Good questions

I teach research. It is all about asking good questions, asking the right question. In the movie I Robot, Detective Spooner is trying to solve a complex mystery. The holographic program he is interacting with keeps saying it is not programmed to answer his questions. In one last attempt, he asks the holograph a question and its response is what I work on from my students every class, “now you have asked the right question” and the mystery is solved.

I wish I could tell you and my students that this is how it works in the research world, but often we just end up with more questions. Oh, wait, isn’t that just like life? I think spiritual life is about asking the right questions and not at all about any of the answers. Like prayer. We have this notion that prayer is about asking God for or about things. It is not about the answers we think God is giving us but about the questions we are asking of God.

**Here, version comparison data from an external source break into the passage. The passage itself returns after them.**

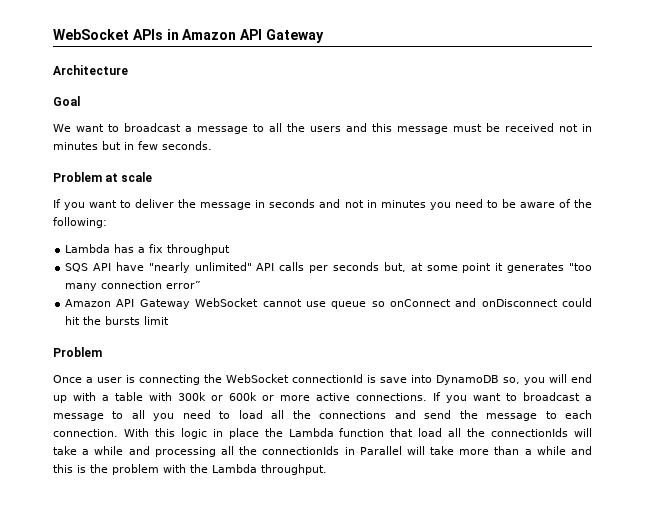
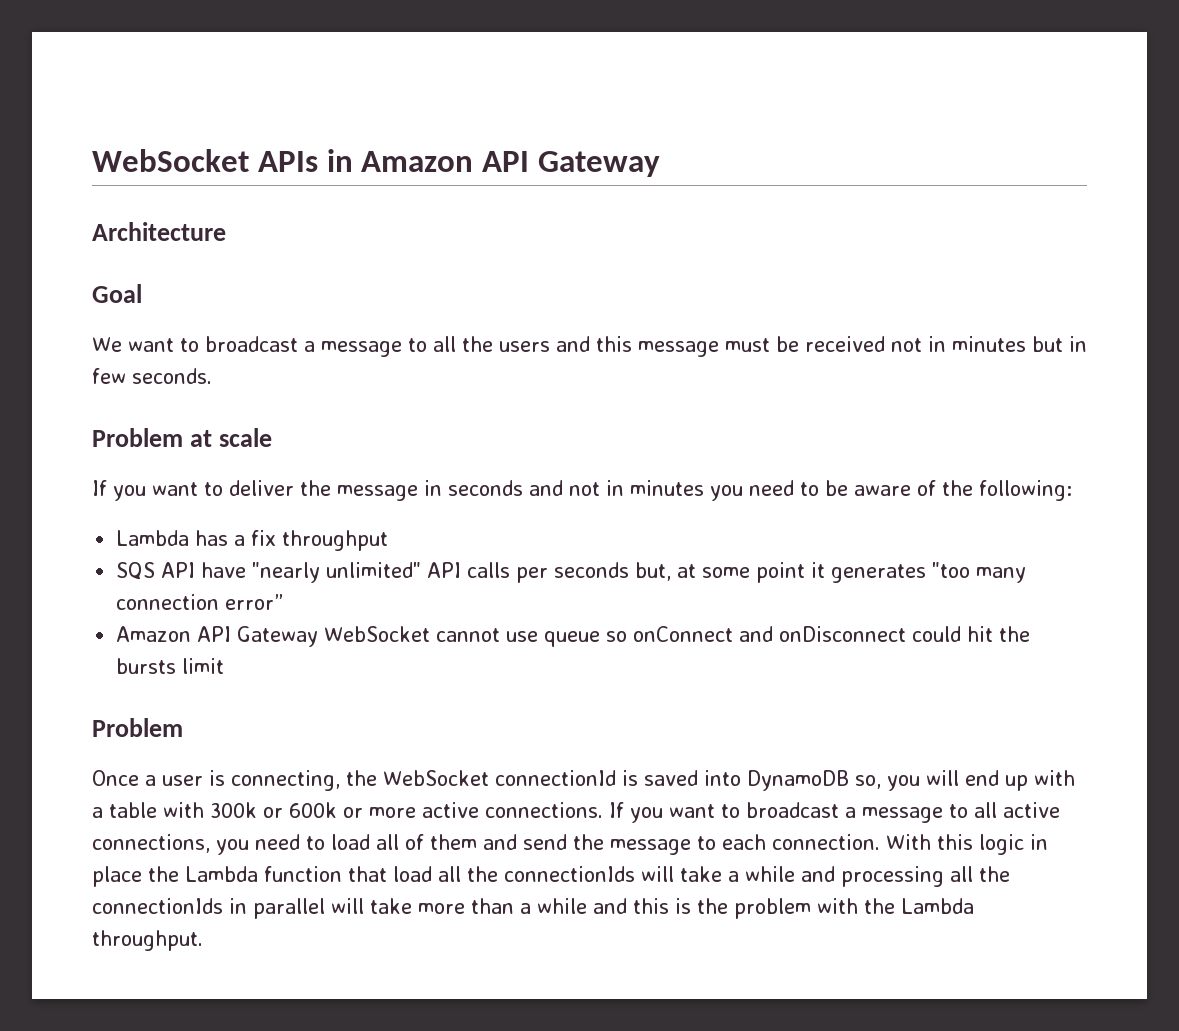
[139,375,200,385] connecting -> [231,770,340,791] connecting,
[380,377,407,383] save -> [643,770,698,786] saved
(145, 414) none -> [1003,802,1060,818] [92,834,210,853] active connections,
[292,410,387,419] the connections -> [405,834,477,850] of them
[359,446,402,455] Parallel -> [253,898,325,919] parallel

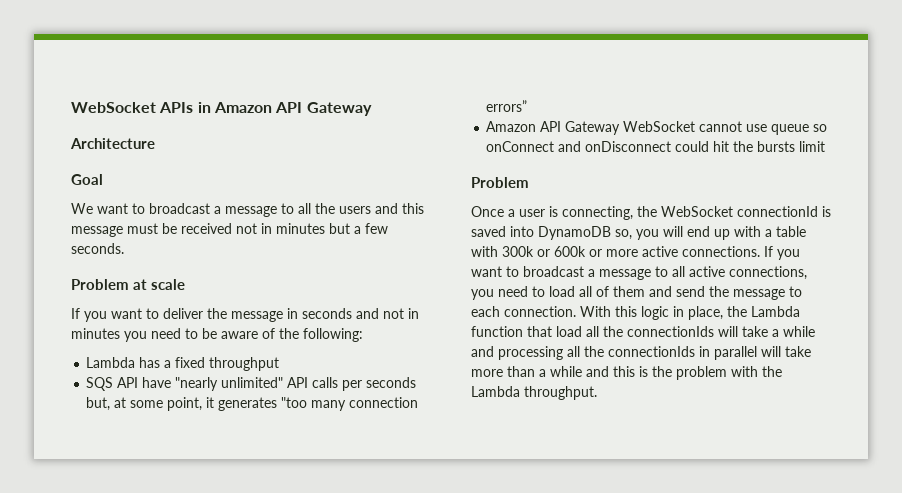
[1068,336,1087,352] in -> [354,226,361,234] a
[251,530,277,546] fix -> [175,357,206,368] fixed
[756,562,806,583] point -> [167,397,203,411] point,
[225,594,284,610] error” -> [486,100,528,112] errors”
[92,866,142,887] place -> [688,306,723,320] place,

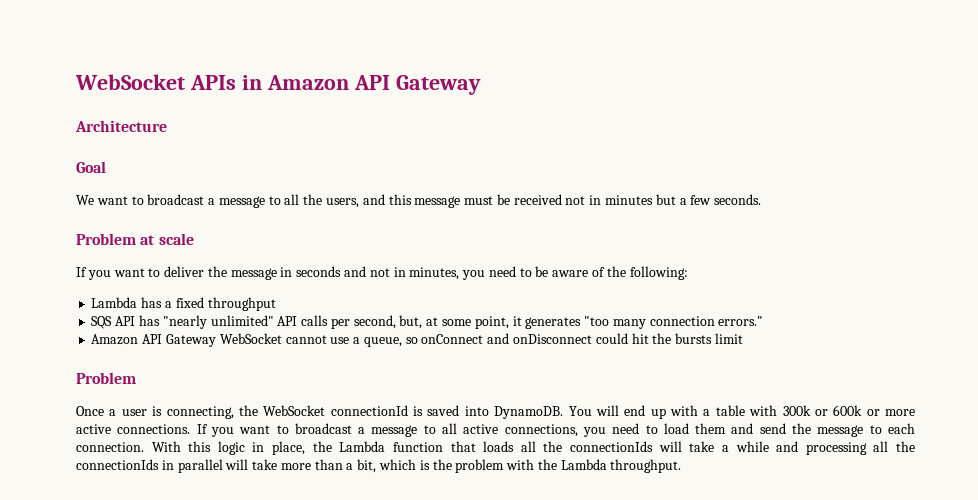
[339,206,371,214] users -> [326,198,360,208] users,
[71,328,120,339] minutes -> [409,267,460,280] minutes,
[142,377,172,388] have -> [138,315,160,326] has
[366,377,417,388] seconds -> [353,315,396,329] second,
[486,100,528,112] errors” -> [718,316,764,326] errors."
[771,124,810,135] queue -> [353,337,402,347] a queue,
[538,226,659,240] DynamoDB so, you -> [494,406,592,419] DynamoDB. You
[579,286,609,297] all of -> (689, 428) none
[556,326,582,337] load -> [483,441,515,452] loads
[550,366,635,377] while and this -> [357,459,417,473] bit, which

Let’s face it, there are only four answers God can give: yes, no, maybe, and not now. Oh wait, those are the same four I had to offer to my daughter as she was growing up. Sadly, we are all about the answer with God, rarely about the question, which is the very act of having a conversation with the Eternal Creator of the Universe.

Now that should cause you and I to pause: The Creator of All wants to hear from us? We matter that much? Then maybe the answer has already been given and we need to learn to focus on the questions. When asked about where he lived, Jesus simply said come and see. No answer, just an offer. When we ask God, we are not given an answer but asked to come and see. That is an offer to view the question from God’s perspective instead of our own. Only then do we know how to ask the right questions.

The honest truth is that when we get to the point where we see from God’s perspective, the answer no longer matters. Instead, we learn to “come and see”. We learn that an answer is no longer needed. We learn to ask better questions of God, then we learn that we already knew the answer. My mother died almost 15 years ago. It was difficult and my first question, quite naturally, was why? I learned that this question is not a good one. Oh, not because of the lack of any good answer but because it is not the right question. When we ask that our of our pain, hurt, anger, and deep sense of loss, we are really asking a very selfish (and very normal) question: “why is this happening to me?”

The right question is not why but “what now”? That is a question that we should ask every time we chat with the Eternal. Not why, but what now Eternal One? That becomes an offer to be part of the answer. With this one question, we become partners in life with the Eternal. Now that’s the right question!